→ **Task description**:
Could you print exactly the lines of the listing below, starting at the line that has "(1396, 292) none -> (423, 213) //" and ending at the line that has "[284,345,371,360] wandelen ->", and only those lines?

→ **Supplied material**:
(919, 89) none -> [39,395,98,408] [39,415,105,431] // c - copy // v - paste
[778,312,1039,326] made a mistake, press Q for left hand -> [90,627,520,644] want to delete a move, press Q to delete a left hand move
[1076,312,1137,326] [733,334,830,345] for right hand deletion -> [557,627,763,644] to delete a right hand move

...

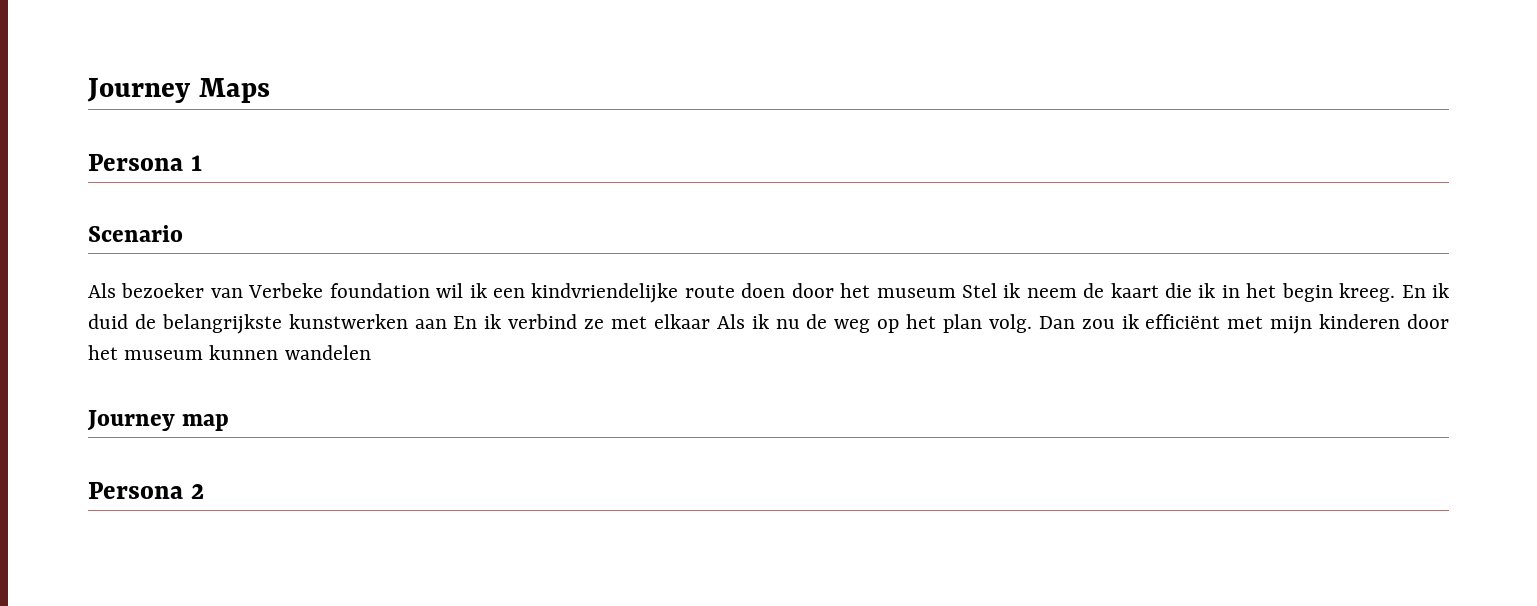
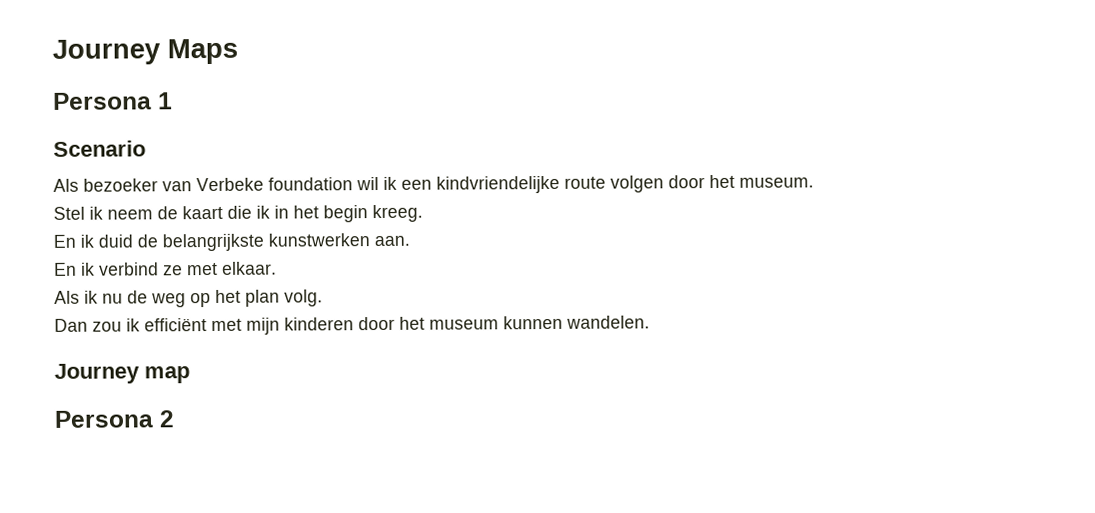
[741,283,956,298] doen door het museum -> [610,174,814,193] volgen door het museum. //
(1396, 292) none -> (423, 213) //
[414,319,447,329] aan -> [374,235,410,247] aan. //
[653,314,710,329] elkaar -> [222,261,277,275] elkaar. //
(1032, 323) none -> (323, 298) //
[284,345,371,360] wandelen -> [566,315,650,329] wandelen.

→ **Task result**:
(1396, 292) none -> (423, 213) //
[414,319,447,329] aan -> [374,235,410,247] aan. //
[653,314,710,329] elkaar -> [222,261,277,275] elkaar. //
(1032, 323) none -> (323, 298) //
[284,345,371,360] wandelen -> [566,315,650,329] wandelen.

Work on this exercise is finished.